***** Listed records *****
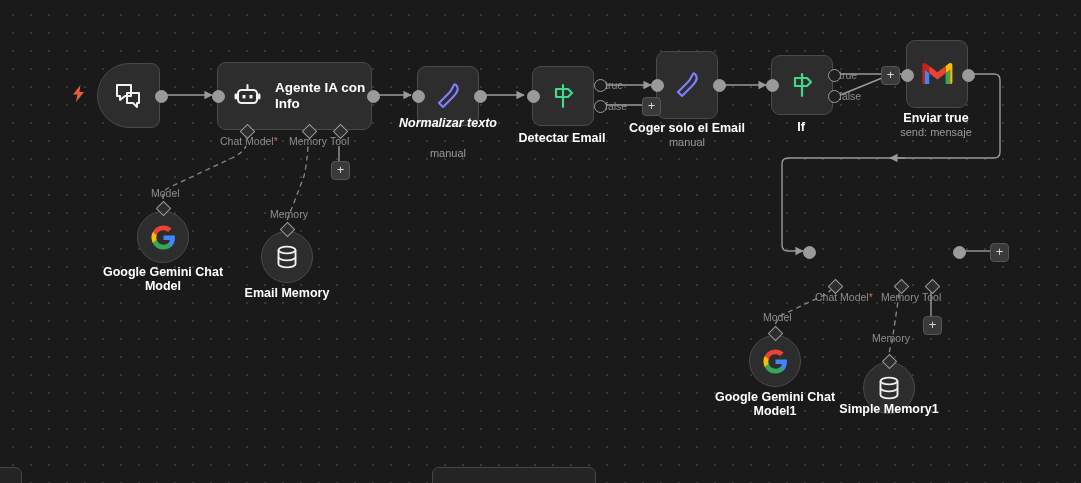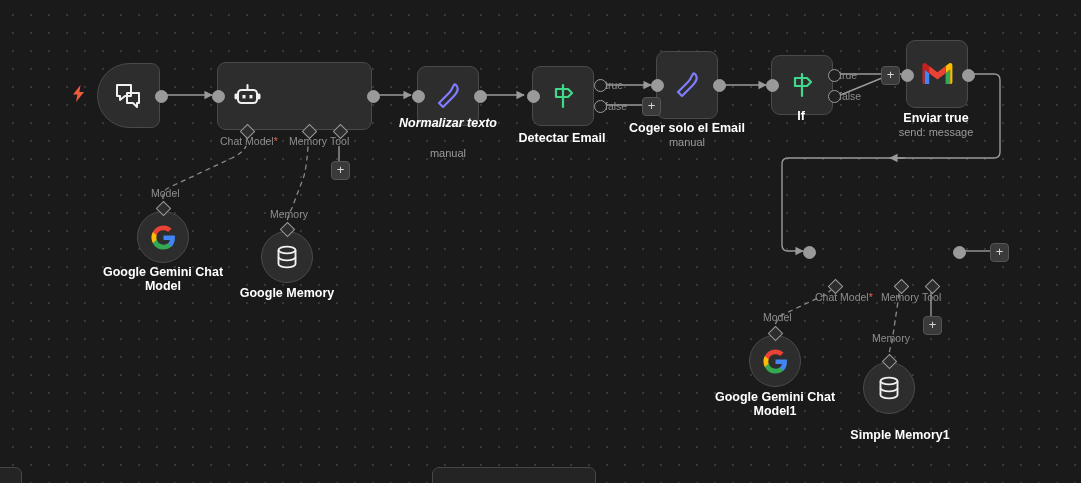--- a/index.html
+++ b/index.html
@@ -239,6 +239,10 @@
         <rect x="15.5" y="11" width="3" height="3.4" fill="#f0f0f0"></rect>
       </svg>
     </span>
+    <span style="display:flex; flex-direction:column;">
+      <span class="inline-label">Agente IA con</span>
+      <span class="inline-label">Info</span>
+    </span>
   </div>
   <div class="port filled" style="left:212px; top:90px;"></div>
   <div class="port filled" style="left:367px; top:90px;"></div>

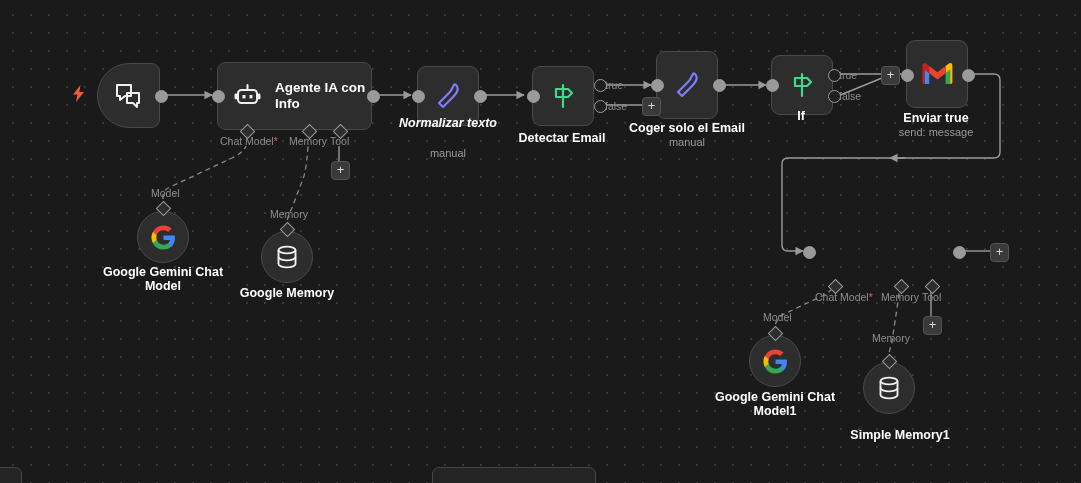--- a/index.html
+++ b/index.html
@@ -310,7 +310,7 @@
   <div class="edge-label" style="left:839px; top:69px;">true</div>
   <div class="edge-label" style="left:839px; top:90px;">false</div>
   <div class="plusbtn" style="left:881px; top:66px;">+</div>
-  <div class="node-title" style="left:801px; top:109px;">If</div>
+  <div class="node-title" style="left:801px; top:120px;">If</div>
 
   <div class="node square" style="left:906px; top:40px; width:62px; height:68px;">
     <span>

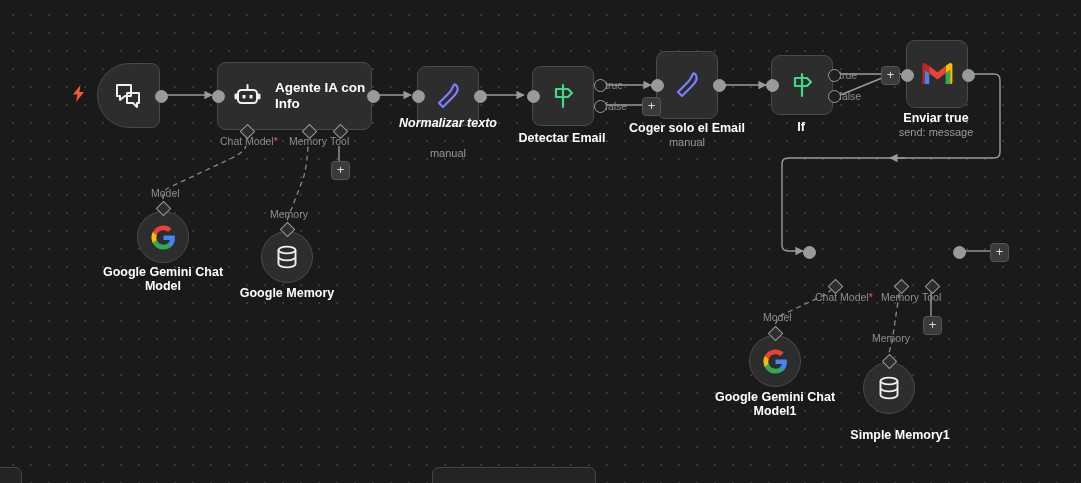--- a/index.html
+++ b/index.html
@@ -326,7 +326,7 @@
   <div class="port filled" style="left:901px; top:69px;"></div>
   <div class="port filled" style="left:962px; top:69px;"></div>
   <div class="node-title" style="left:936px; top:111px;">Enviar true</div>
-  <div class="node-sub" style="left:936px; top:126px;">send: message</div>
+  <div class="node-sub" style="left:936px; top:126px;">send: mensaje</div>
 
   <div class="port filled" style="left:803px; top:246px;"></div>
   <div class="port filled" style="left:953px; top:246px;"></div>

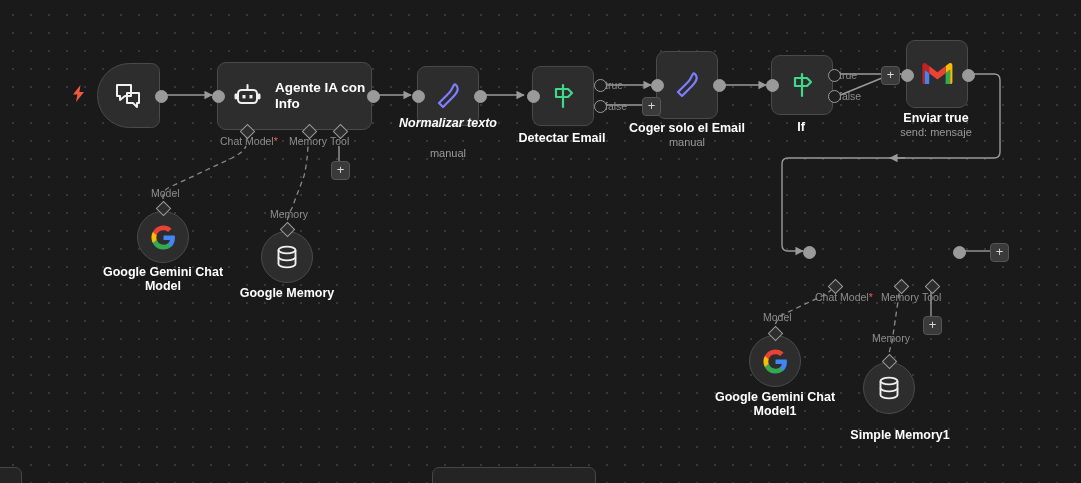--- a/index.html
+++ b/index.html
@@ -369,7 +369,7 @@
       </svg>
     </span>
   </div>
-  <div class="node-title" style="left:287px; top:286px;">Google Memory</div>
+  <div class="node-title" style="left:287px; top:286px;">Email Memory</div>
 
   <div class="edge-label" style="left:763px; top:311px;">Model</div>
   <div class="diamond" style="left:770px; top:328px;"></div>

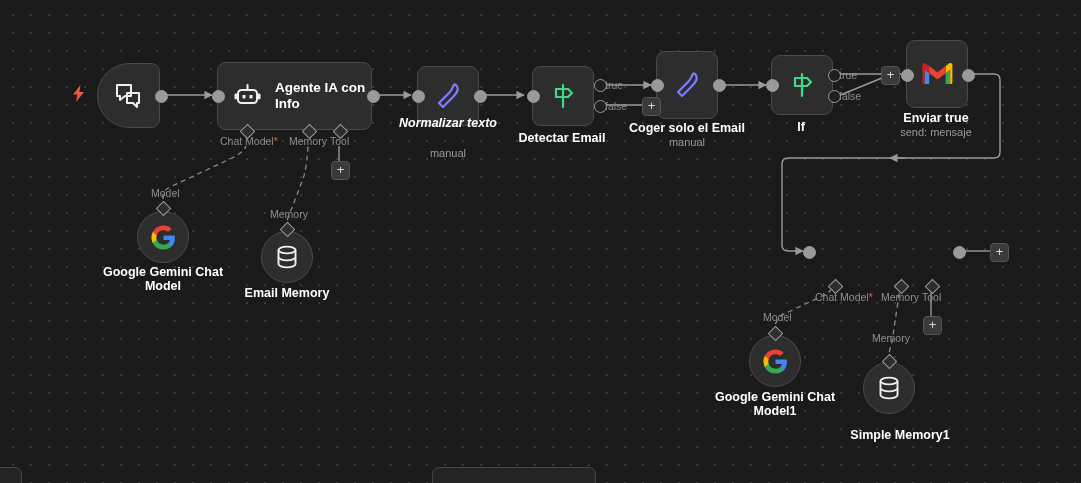--- a/index.html
+++ b/index.html
@@ -399,7 +399,7 @@
       </svg>
     </span>
   </div>
-  <div class="node-title" style="left:889px; top:428px;margin-left:11px;">Simple Memory1</div>
+  <div class="node-title" style="left:889px; top:402px;">Simple Memory1</div>
 
   <div class="bottom-panel" style="left:-8px; width:30px;"></div>
   <div class="bottom-panel" style="left:432px; width:164px;"></div>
*****
[Task instructions]:
No picture is to appear in the copy; every entry above is otherwise to be printed verbatim.

[Exercise result]:
--- a/index.html
+++ b/index.html
@@ -239,6 +239,10 @@
         <rect x="15.5" y="11" width="3" height="3.4" fill="#f0f0f0"></rect>
       </svg>
     </span>
+    <span style="display:flex; flex-direction:column;">
+      <span class="inline-label">Agente IA con</span>
+      <span class="inline-label">Info</span>
+    </span>
   </div>
   <div class="port filled" style="left:212px; top:90px;"></div>
   <div class="port filled" style="left:367px; top:90px;"></div>

--- a/index.html
+++ b/index.html
@@ -310,7 +310,7 @@
   <div class="edge-label" style="left:839px; top:69px;">true</div>
   <div class="edge-label" style="left:839px; top:90px;">false</div>
   <div class="plusbtn" style="left:881px; top:66px;">+</div>
-  <div class="node-title" style="left:801px; top:109px;">If</div>
+  <div class="node-title" style="left:801px; top:120px;">If</div>
 
   <div class="node square" style="left:906px; top:40px; width:62px; height:68px;">
     <span>

--- a/index.html
+++ b/index.html
@@ -326,7 +326,7 @@
   <div class="port filled" style="left:901px; top:69px;"></div>
   <div class="port filled" style="left:962px; top:69px;"></div>
   <div class="node-title" style="left:936px; top:111px;">Enviar true</div>
-  <div class="node-sub" style="left:936px; top:126px;">send: message</div>
+  <div class="node-sub" style="left:936px; top:126px;">send: mensaje</div>
 
   <div class="port filled" style="left:803px; top:246px;"></div>
   <div class="port filled" style="left:953px; top:246px;"></div>

--- a/index.html
+++ b/index.html
@@ -369,7 +369,7 @@
       </svg>
     </span>
   </div>
-  <div class="node-title" style="left:287px; top:286px;">Google Memory</div>
+  <div class="node-title" style="left:287px; top:286px;">Email Memory</div>
 
   <div class="edge-label" style="left:763px; top:311px;">Model</div>
   <div class="diamond" style="left:770px; top:328px;"></div>

--- a/index.html
+++ b/index.html
@@ -399,7 +399,7 @@
       </svg>
     </span>
   </div>
-  <div class="node-title" style="left:889px; top:428px;margin-left:11px;">Simple Memory1</div>
+  <div class="node-title" style="left:889px; top:402px;">Simple Memory1</div>
 
   <div class="bottom-panel" style="left:-8px; width:30px;"></div>
   <div class="bottom-panel" style="left:432px; width:164px;"></div>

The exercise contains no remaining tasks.